§ Exercise: Exactly the lines below from the line with "background: #0f172a ->" through the line with "html: <div> <span>" must make up the answer, both ends included and pictures left out.

§ Stored data:
· · · ·
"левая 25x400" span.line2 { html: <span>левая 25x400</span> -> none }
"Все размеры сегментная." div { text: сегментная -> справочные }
· · · ·
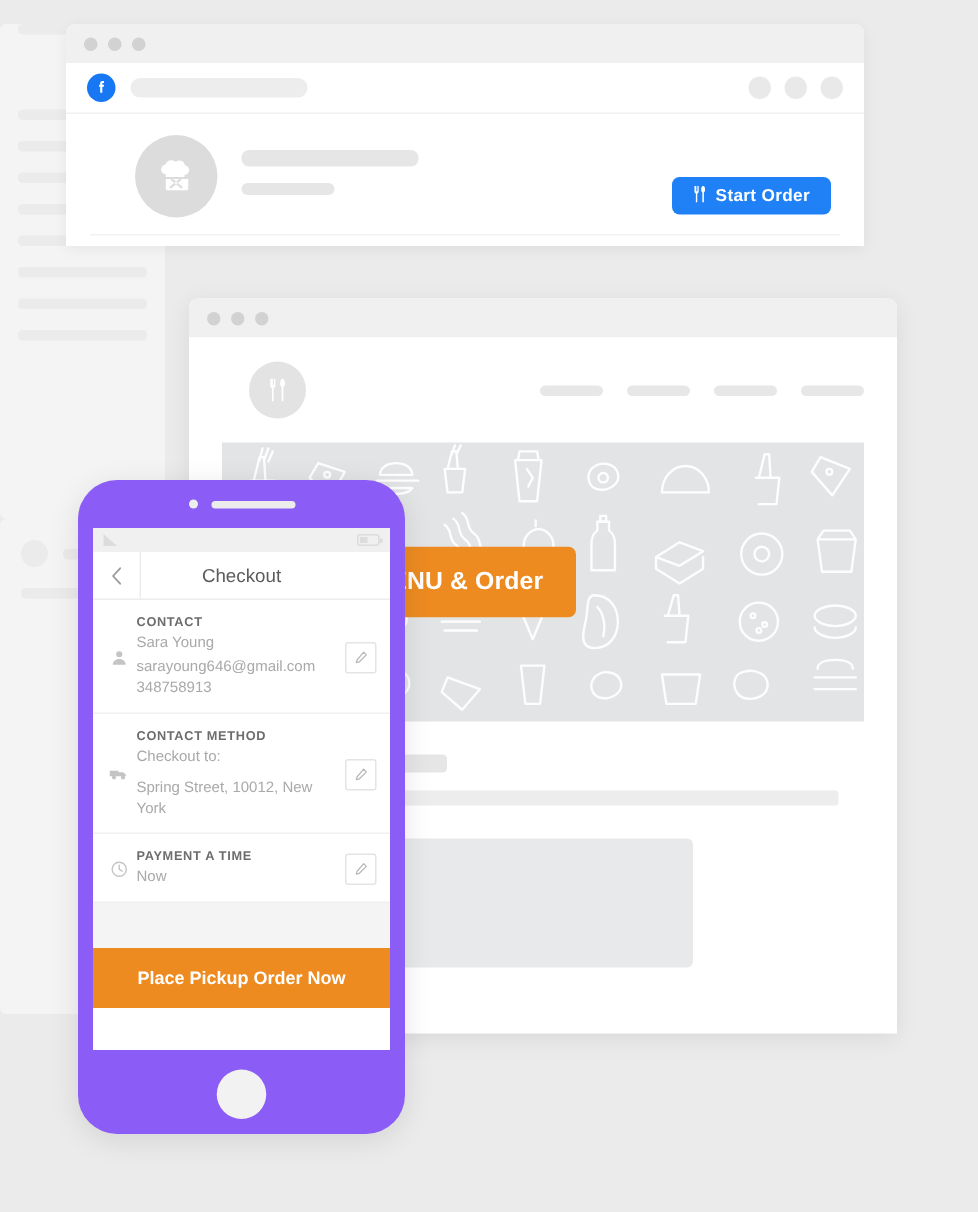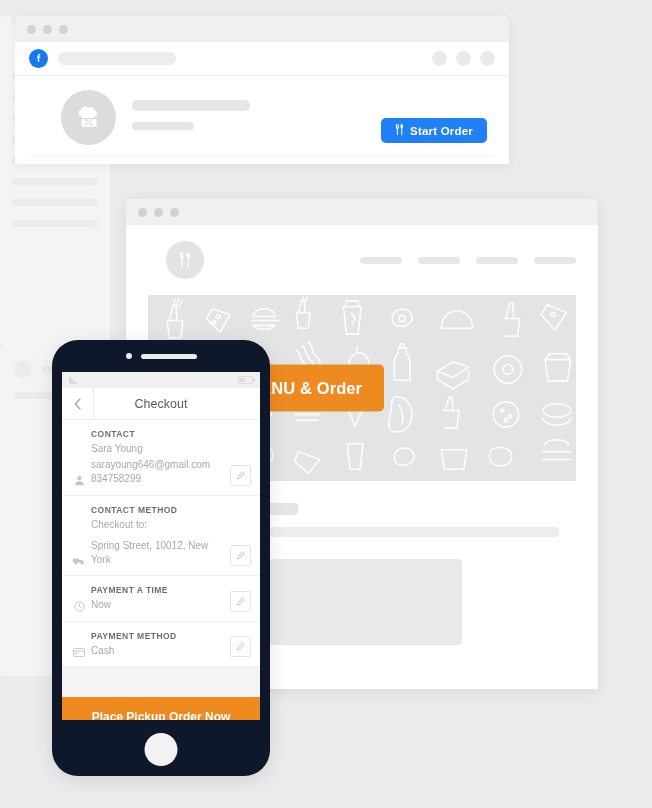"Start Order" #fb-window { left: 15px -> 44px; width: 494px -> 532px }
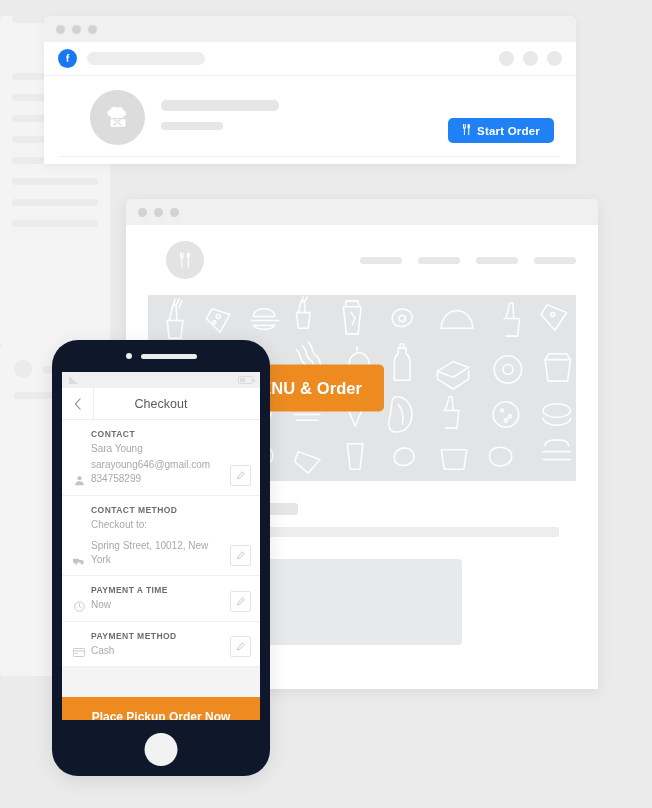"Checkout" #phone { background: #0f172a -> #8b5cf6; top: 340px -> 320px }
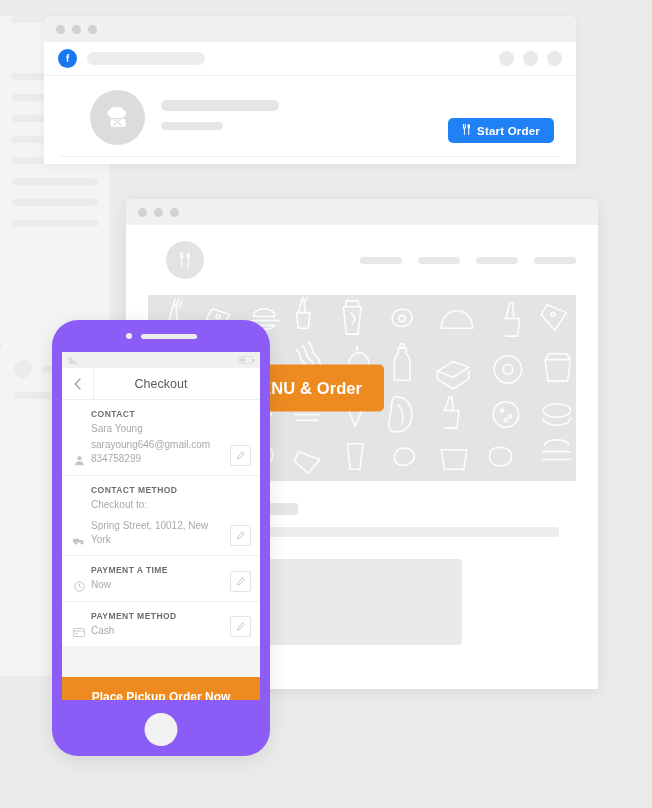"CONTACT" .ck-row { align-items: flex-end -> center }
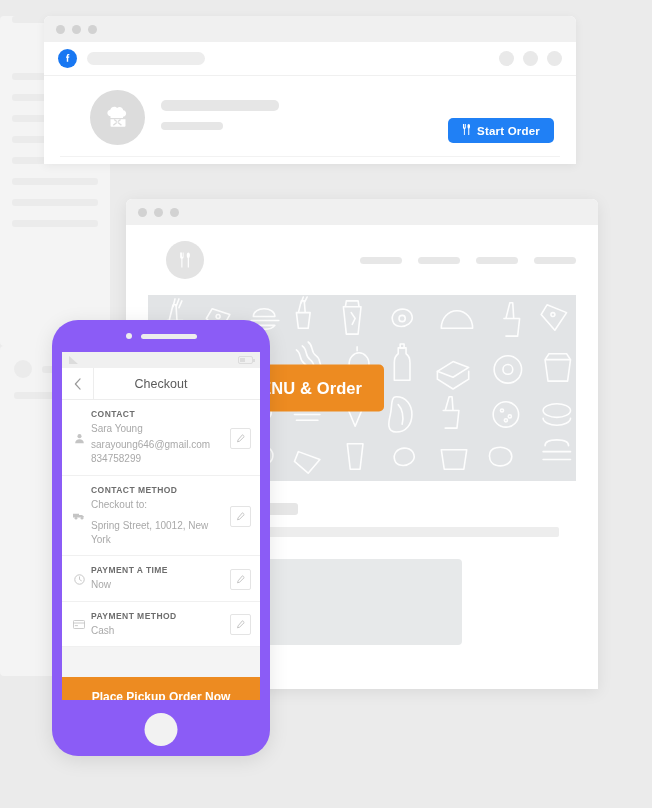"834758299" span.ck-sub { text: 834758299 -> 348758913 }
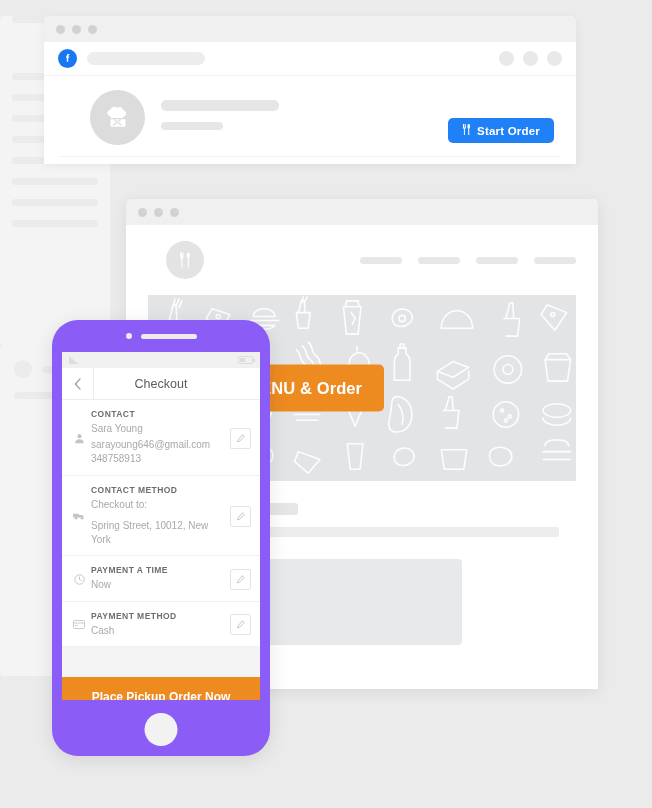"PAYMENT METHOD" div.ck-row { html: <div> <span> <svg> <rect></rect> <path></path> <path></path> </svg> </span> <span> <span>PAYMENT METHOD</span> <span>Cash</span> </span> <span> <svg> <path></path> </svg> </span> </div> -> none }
· · · ·
§ Reply:
"Checkout" #phone { background: #0f172a -> #8b5cf6; top: 340px -> 320px }
"CONTACT" .ck-row { align-items: flex-end -> center }
"834758299" span.ck-sub { text: 834758299 -> 348758913 }
"PAYMENT METHOD" div.ck-row { html: <div> <span> <svg> <rect></rect> <path></path> <path></path> </svg> </span> <span> <span>PAYMENT METHOD</span> <span>Cash</span> </span> <span> <svg> <path></path> </svg> </span> </div> -> none }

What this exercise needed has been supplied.